2017-A Look Back at Another Shitty, Shitty Year
Well, folks, we have officially reached the end of 2017. What a flaming garbage fire of a year! It’s been easily the worst year since 2016, and 2018 is shaping up to be pretty fucking miserable as well, and that’s not just my seasonal Depression speaking.
In 2016 a whole bunch of beloved entertainers, chief among them David Bowie and Prince, died unexpectedly. In 2017, the concept of hope died an agonizing death, as did my faith in the American people, particularly the ones who voted for Donald Trump.
But if 2017 was a waking nightmare in so many ways I managed to steal an awful lot of happiness and contentment out of it all the same. For me, 2017 was the year that I took finally control over my career by launching first Nathan Rabin’s Happy Place and then Nathan Rabin’s Happy Cast.
I know I gush an awful lot about how much I love this site and how much I love you readers. I also used to gush about how much I loved The A.V Club and The Dissolve before everything went Pete Tong with both of them, so it might suit me to be a little more wary but I feel like I've cracked the code with Nathan Rabin's Happy Place and even though its a struggle everyday just to get everything done, it a joyous struggle, one that gives me a whole bunch of reasons to look forward to each new day.
Crowd-funding and Squarespace have given me the tools to cut out so much of the bullshit of being a pop culture writer in 2017. It’s allowed me to write specifically for my audience, to write about what I love, and what fascinates me, with very little consideration given to what will be popular or lucrative. It's given the freedom to attempt projects like Cannontober and Corey Feldman month.
It is a goddamn honor to wake up every weekday overjoyed to share between one to three pieces with the world. And it means the world to me that as of this writing, six hundred and thirteen kind souls have chosen to directly support me financially by pledging to the site. It’s because of these people that I’m able to devote so much time and energy and passion into Nathan Rabin's Happy Place. I’ve got a ways to go until that halcyon day when this site is able to provide a full-time income (we’re about sixty percent of the way there now, which is very good) but it’s no exaggeration to say that Patreon and Squarespace have completely reinvigorated my career.
True, The A.V Club cancelled My World of Flops, causing me to quit The A.V Club a second and final time, but that ended up working out in my favor because I was able to take the column to my site, where it’s a much better fit.
Nathan Rabin’s Happy Place led to Nathan Rabin’s Happy Cast, which was another highlight of 2017. I am incredibly grateful to Clint Worthington for making the potentially terrifying and stressful process of doing a podcast a goddamn delight, in addition to being such a great co-host.
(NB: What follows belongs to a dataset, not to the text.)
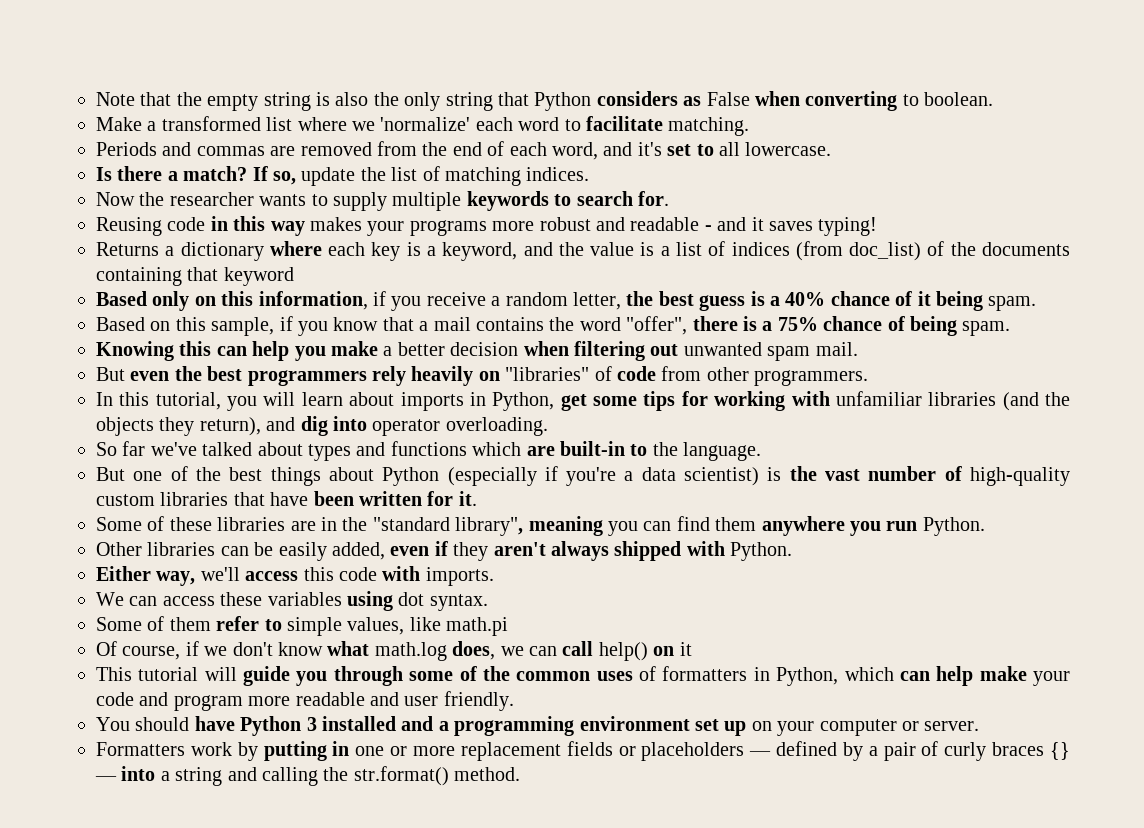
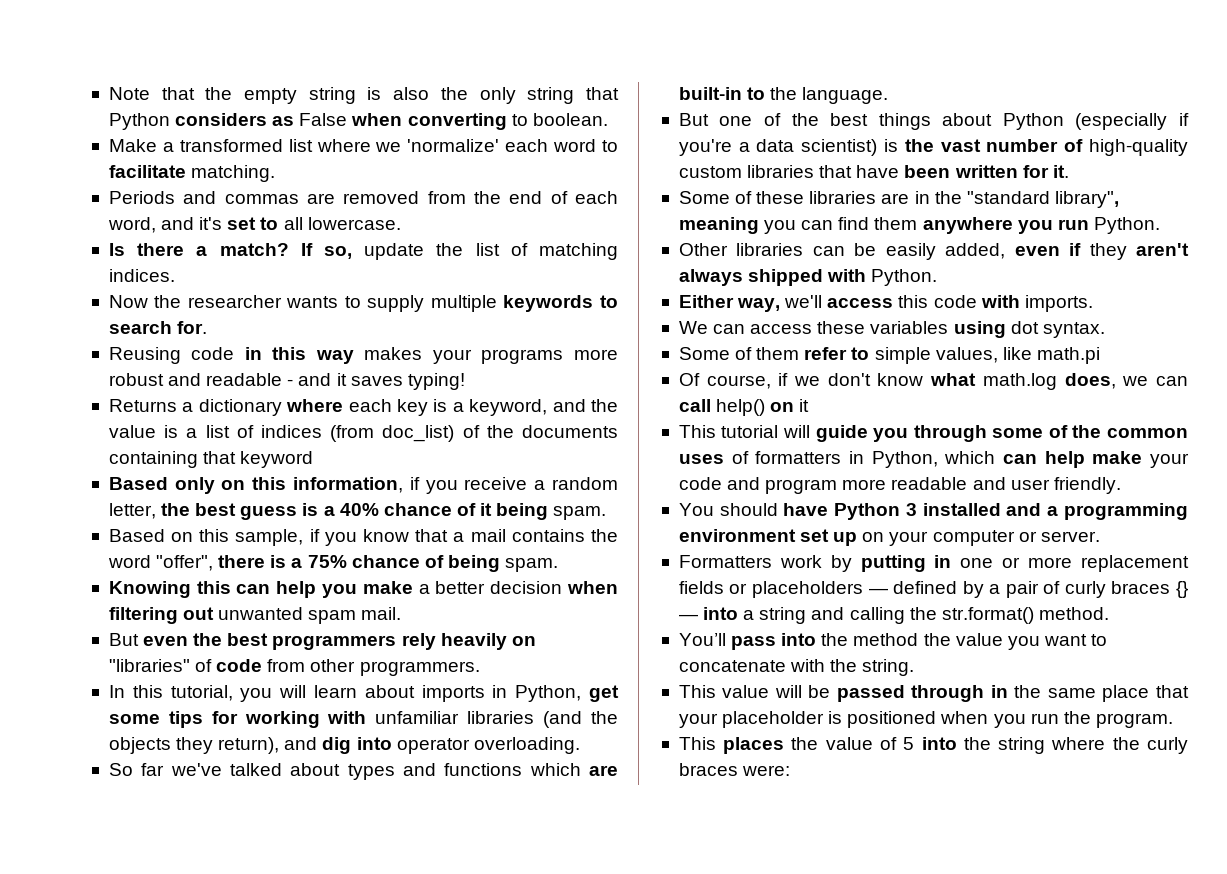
(521, 774) none -> [678,633,1108,650] [678,659,915,676] [678,685,1189,702] [678,711,1173,728] [678,737,1189,754] [678,763,791,776] // You’ll pass into the method the value you want to concatenate with the string. // This value will be passed through in the same place that your placeholder is positioned when you run the program. // This places the value of 5 into the string where the curly braces were:

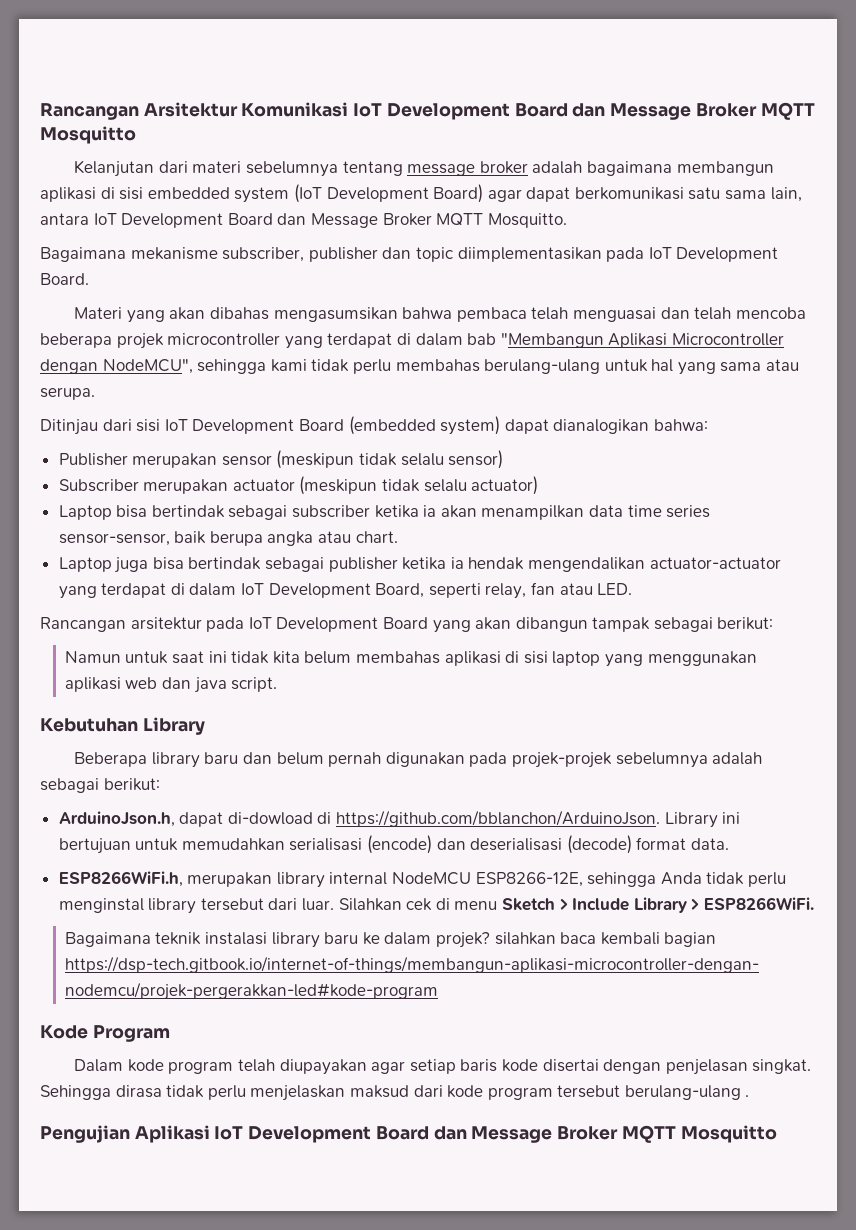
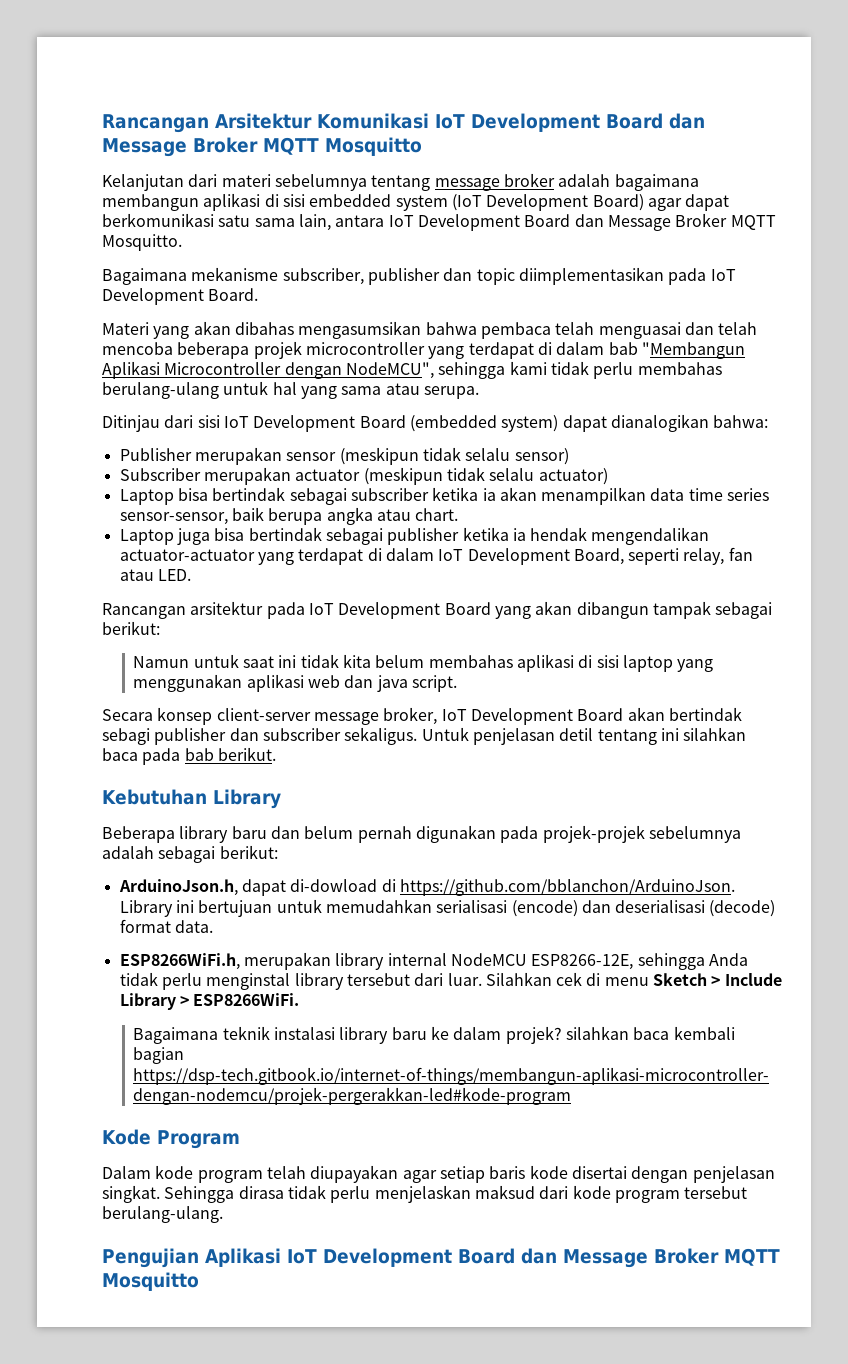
(278, 684) none -> [102,707,742,725] [102,727,747,745] [102,747,276,765] // Secara konsep client-server message broker, IoT Development Board akan bertindak sebagi publisher dan subscriber sekaligus. Untuk penjelasan detil tentang ini silahkan baca pada bab berikut.
[624,1085,750,1100] berulang-ulang . -> [102,1206,223,1223] berulang-ulang.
2017 was full of surreal honors. I was an answer on Jeopardy. I was referenced in an episode of Bojack Horseman. I wrote and published my sixth book and first work of fiction in the novella Kanye & Trump and finished my seventh book, on the video game and movie Postal.
Then there was that incredible day when I gathered with my fellow Juggalos at the Lincoln Memorial for the Juggalo March on Washington, where I was one of the final speakers.
Speaking at the Juggalo March on Washington was an undeniable highlight of 2017. I wasn’t just part of American history and pop culture history: I was part of Juggalo history. That is a rare and special thing. To go from motels in Cave in Rock to addressing my Juggalo peers in a sacred cathedral of American was a trip, literally and metaphorically.
So it seemed like a perfectly depressing bookend to that amazing, historic, life-affirming moment in D.C that of course Insane Clown Posse continues to lose their legal skirmish with the F.B.I.
That’s depressing, if not terribly surprising, but I don’t think the March was a failure just because it failed to achieve its legal aims. I don’t see the Juggalo March on Washington exclusively, or even primarily, as a means to an end. No, the fact that thousands of Juggalos peacefully assembled and showed the world who we really are—a loving, supportive, accepting community of outcasts and underdogs—represented a huge victory in and of itself.
My dad likes to compliment me for perpetually being in the ring, creatively and professionally, in always hustling and struggling and trying to make things better for myself and my family. Here’s the thing: I have no choice but to be in the ring, swinging away, hoping that my furious, relentless effort keeps me out of the poorhouse. I have no nest egg. I have no safety net. I'm in the ring because I want to be, but also because I have to be.
It’s the same with the rest of us. The latest Juggalo legal setback is depressing, but they’re going to keep on fighting. The passage of the sadistic Republican tax bill is similarly dispiriting but the Resistance doesn’t the luxury of giving up, or giving in to hopelessness either.
We’re all just going to have to keep swinging away, trying to make the world a kinder, more just place particularly when it seems like all is lost.